Gurian, who does not conduct neurological research, bases most of his assertions about sex and the brain on studies by other scientists. But some researchers say many of Gurian’s claims are speculative, and that his conclusions go beyond what is supported by the science.

Scientific studies that show that male and female brains differ in shape and structure are “as solid as they come,” says University of Massachusetts psychologist Geert De Vries, who studies the neurochemical basis of differences in male and female behavior. “But we have no good case where we have found a difference between male and female brains where we know what the difference means. We don’t know too well what just about any group of neurons in the brain are doing.”

Nor do Gurian’s theories set well with psychotherapist Terrence Real, author of “How Can I Get Through to You: Closing the Intimacy Gap Between Men and Women” (Scribner, 2003). “I see this as a conservative response to women’s demands that men become more articulate about their emotional life,” Real says. “This is saying, ‘You know what girls? Men really are emotional troglodytes. Let them off the hook.’ ”

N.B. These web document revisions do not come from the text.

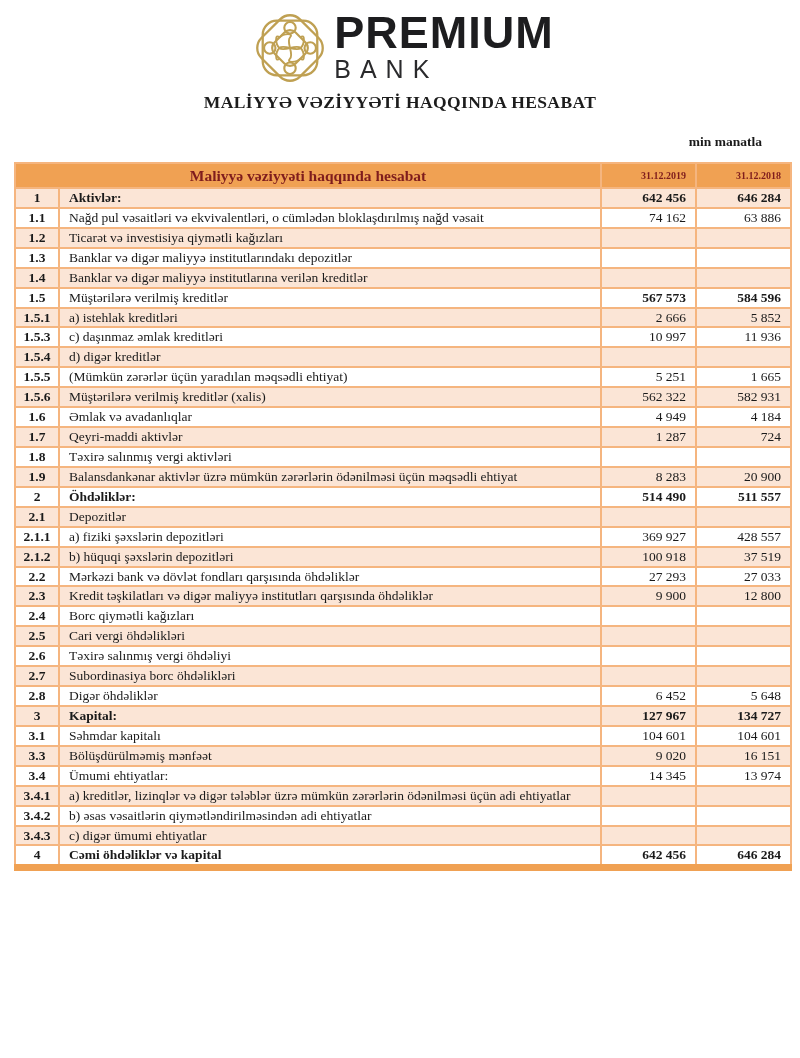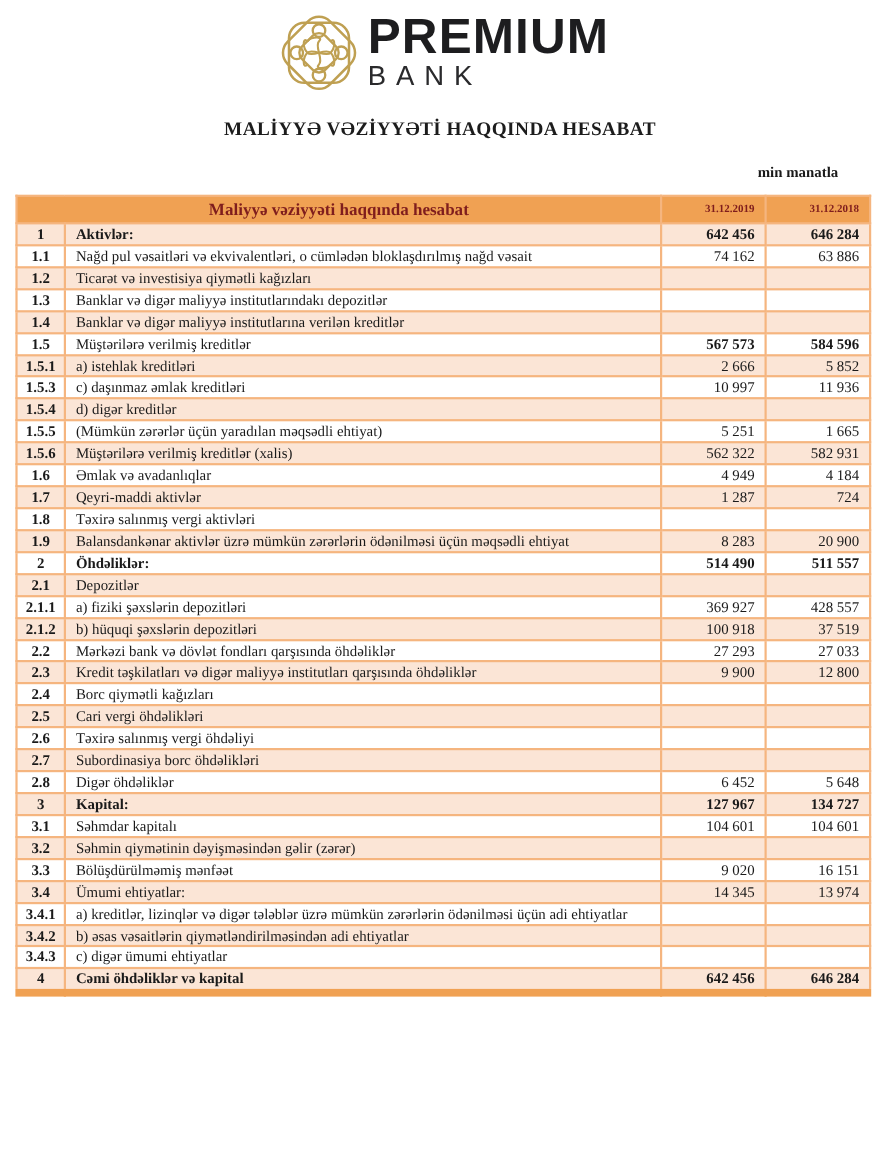"MALİYYƏ VƏZİYYƏTİ HAQQINDA HESABAT" .page-title { margin-top: 15px -> 0 }
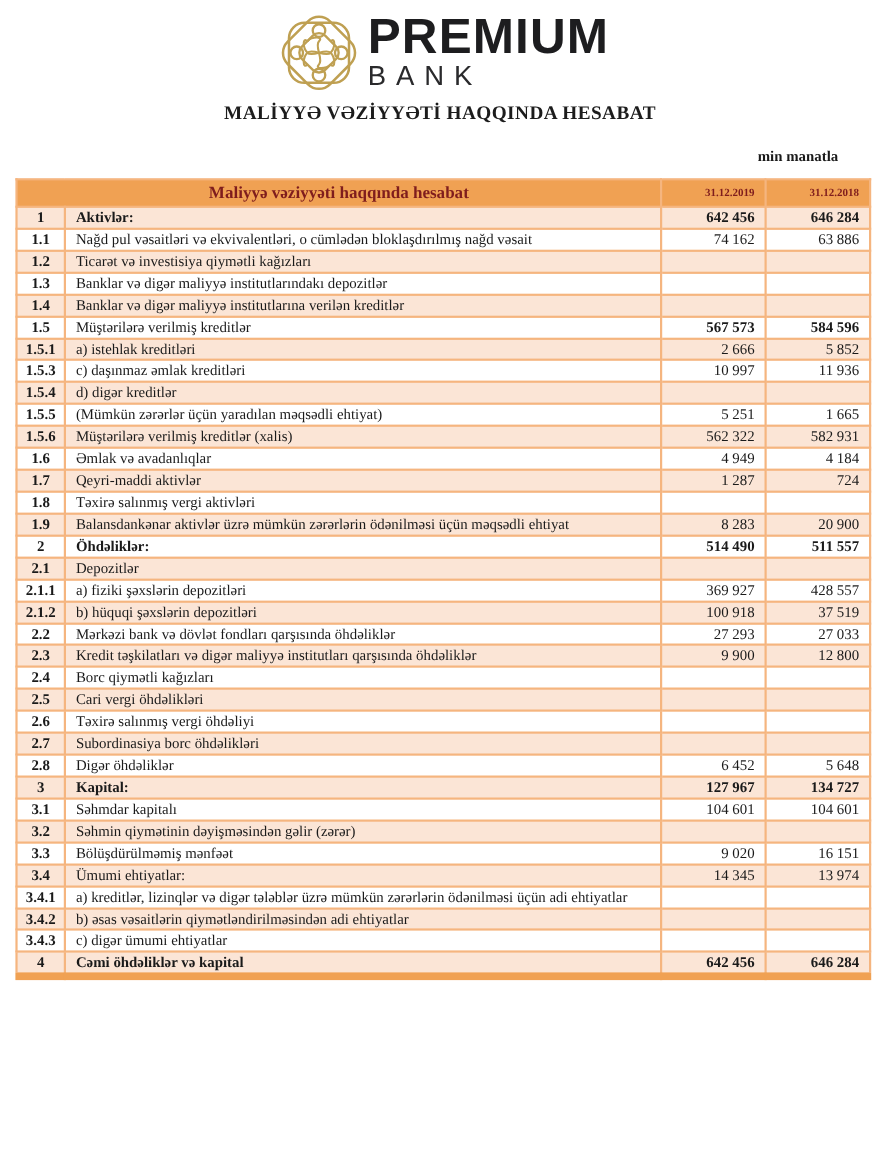"3.2" tr { html: <tr> <td>3.2</td> <td>Səhmin qiymətinin dəyişməsindən gəlir (zərər)</td> <td></td> <td></td> </tr> -> none }
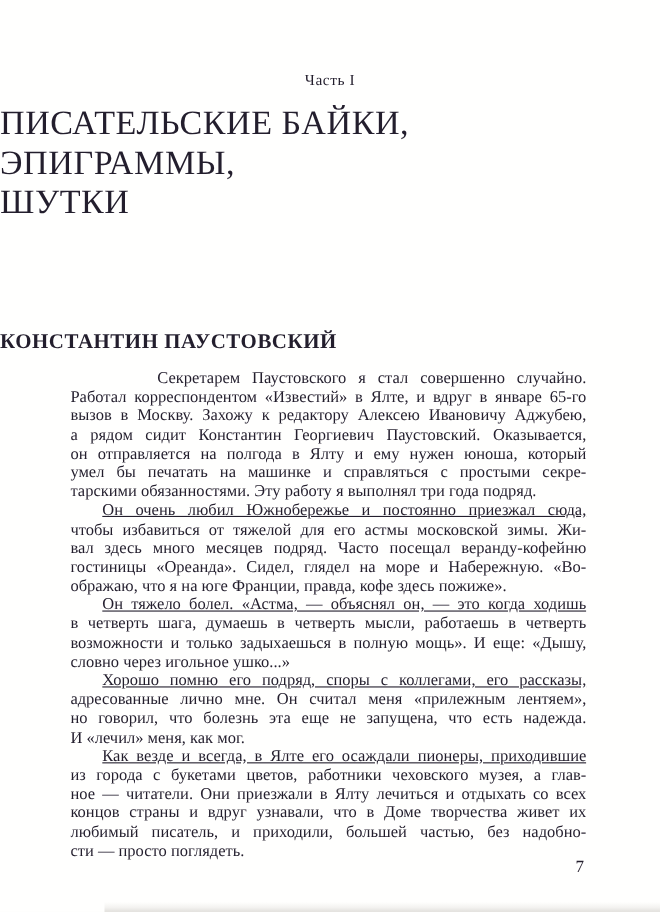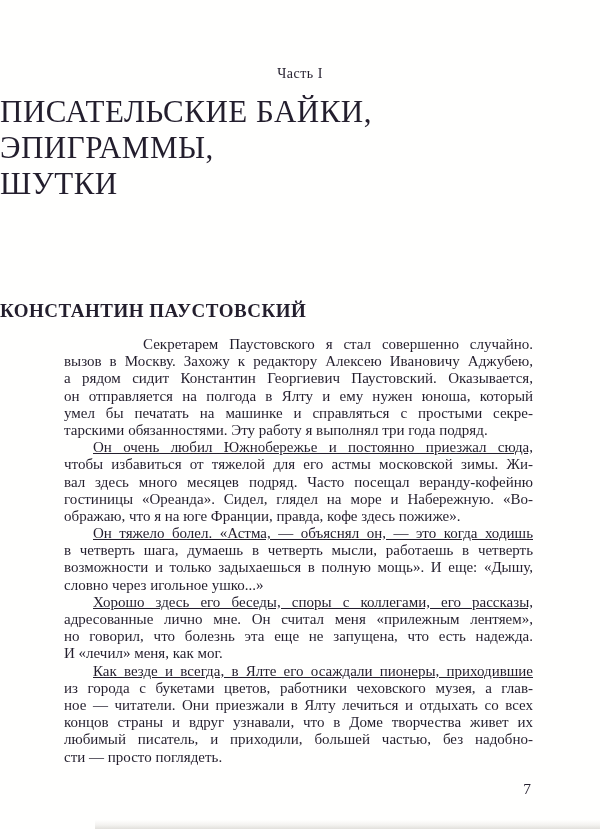"Работал корреспондентом «Известий» в" div.line { html: none -> <div>Работал корреспондентом «Известий» в Ялте, и вдруг в январе 65-го</div> }
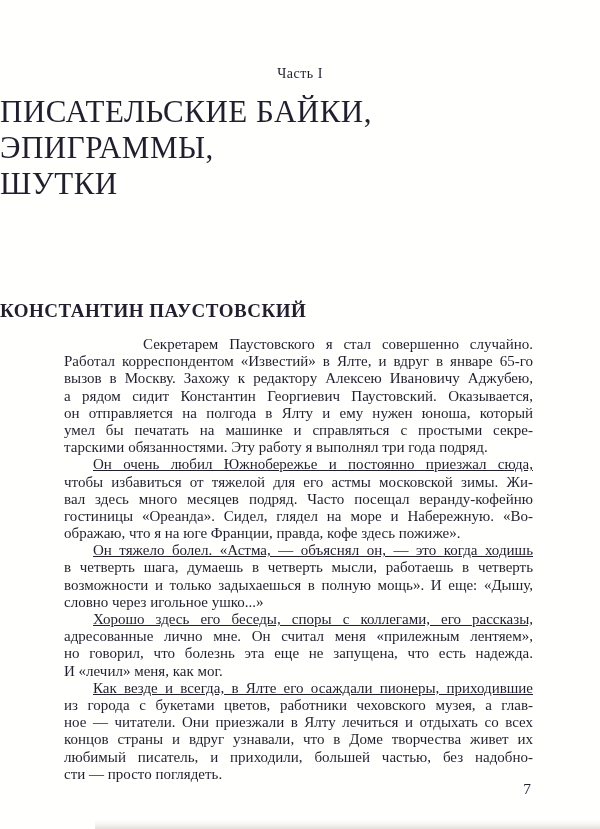"Хорошо здесь его беседы, споры" div.line { text: здесь его беседы -> помню его подряд }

For his part, Gurian says he’s not as “timid” about interpreting data as scientists such as De Vries, and rejects Real’s suggestion that he’s an apologist for men who behave badly. In other words, don’t pick up Gurian’s book in hopes of finding the neurological basis for your inability to vacuum the living room or wash the dishes. “Brain science,” he says, “does not condone laziness; it suggests reasonable expectations.”